Friday, October 23, 2009
My sweet, tall P has been having a hard time lately. She's been missing her brother, Cylas. She has her moments every month and it lasts for 10 days. There are times she mentions how much she misses him and then there are times she just cries. She wants me to read "Dancing on the Moon". It's a really good book and it helps her understand that even though her brother is not here, he is still here spiritually and in our hearts. The book just reassures everything that I've told her from the beginning. I think about how hard it's been for me and I can't even begin to imagine how hard it's been for my little girl. She's had her innocense taken at such a young age. She knows way too much about death and she's only 5. She knows that when someone dies, they don't come back, NO matter how much you pray and wish they would. It hurts me to know that her little heart is broken because she misses her brother. When Cylas died I know that a part of me went with him, but I also think that apart of my daughter went with him too. I try to make her life as fun as possible. She has a great support system, but sometimes I wonder if it's enough. Her little friends know that she lost a brother so I know that she talks about him to them. She talks to me, my mom and my dad about how much she misses her brother. I honestly don't know how much she shares with her dad because she knows that he denied Cylas. She knows that he didn't want Cylas. And she also brings that up, too. I'm hoping that after tomorrow she'll be fine. (P it's ok. Momma is always here for you. And you know that Cylas lives on in your heart.)
Today T is 10 months old and battling, yet, another ear infection. I hate the fact that it's so easy for her to get sick. I try my best to keep her healthy but poor thing she catches everything that comes around. It's daycare, home, and I'm thinking a weak immune system. T is getting so big, it's unbelieveable. She's been crawling for about 3 months, she says mama, baba, bye bye, bite bite, nana, & mine. And to make P mad is also says "my momma". Which totally drives P crazy. T is also pulling up and standing "some" on her own.
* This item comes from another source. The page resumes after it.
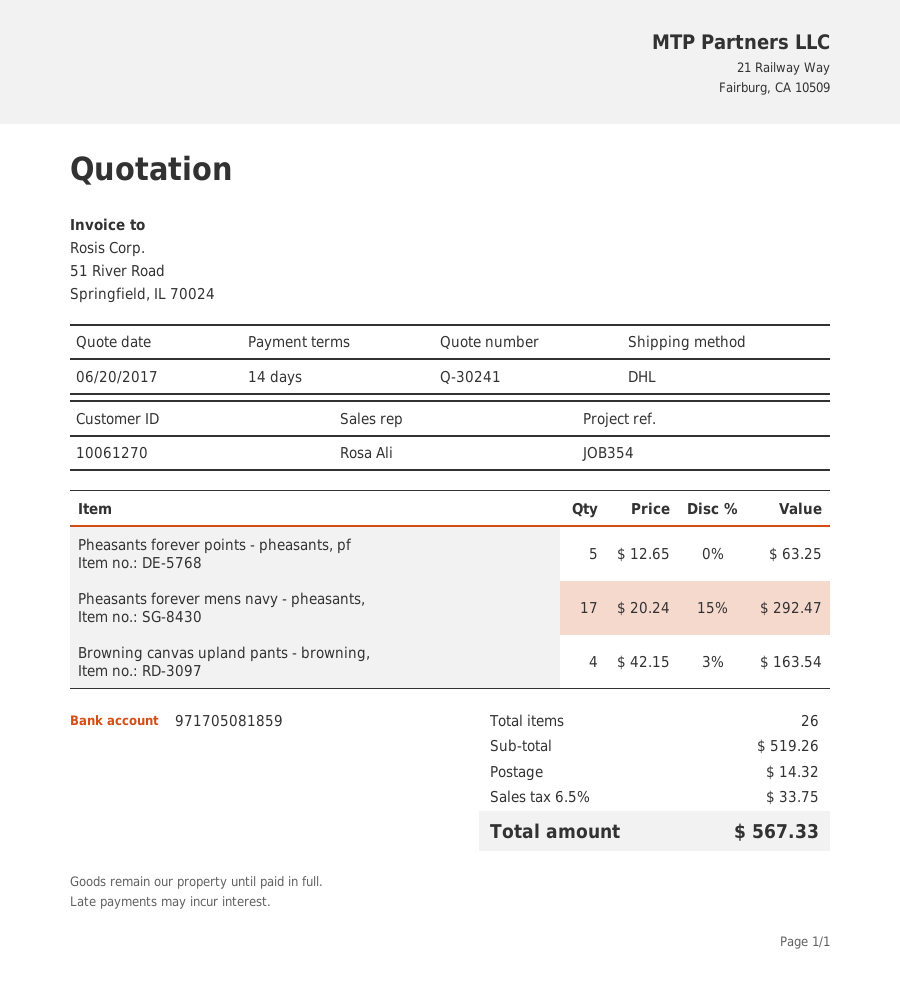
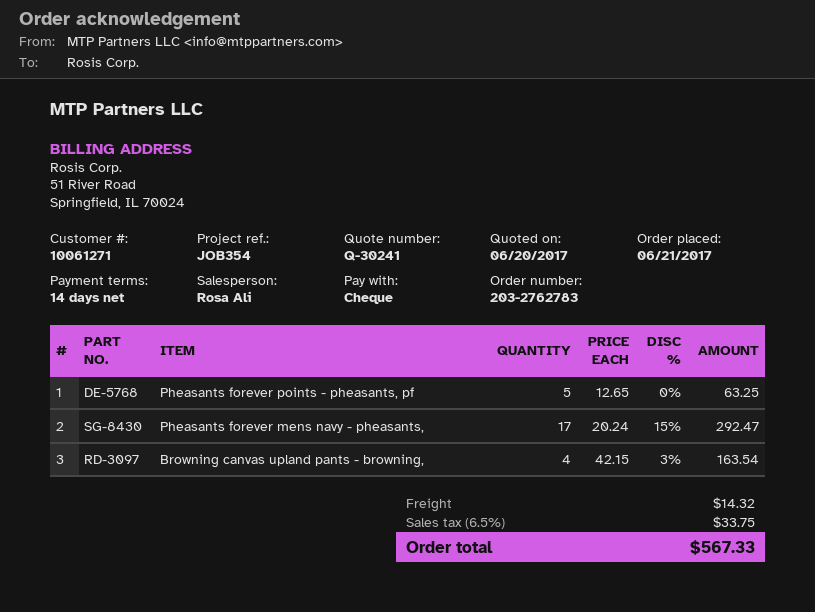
customer number: 10061270 -> 10061271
She hasn't got brave enough to take any steps but I think that's coming very soon.
We've had some cold spells here in Cherokee. T has her winter clothes ready to go. Here are a few pics of her in her winter's best. They were taken last week.
Friday, October 16, 2009
Thursday, October 15, 2009
Monday, October 12, 2009
On Saturday, T was in a crawling contest at the fair. I thought I had a crawling champion on my hands. I mean she crawls all over the place at the house. She crawls down the hall, under the table, and into all the bedrooms. But on the day I wanted to let everyone see her crawl, what does she do? Well, lets just say she's too nosy for her own good. Instead of crawling, she sits there and watches all the other babies crawl. All I could do was laugh because I actually thought she would crawl. I wish that P was there, she might have crawled to her big Sis, but it was her Saturday to be with her dad, so I didn't ask him to have her there for the contest. Even though she just sat there, T is still MY crawling champion. I guess I just had some high expectations and she didn't.
Tuesday, October 6, 2009
Monday, October 5, 2009
Well this morning P lost her very first tooth. It's been loose for about 2 months and she refused to let me try and pull it. So we had to WAIT & WAIT for it to fall out on it's own. T on the other hand is getting teeth left and right. Currently she looks like a vampire, but that will change in the next few weeks. I have a couple pictures of P's tooth but not one of her smiling without it (I'll take one later tonight and I'll post it later.)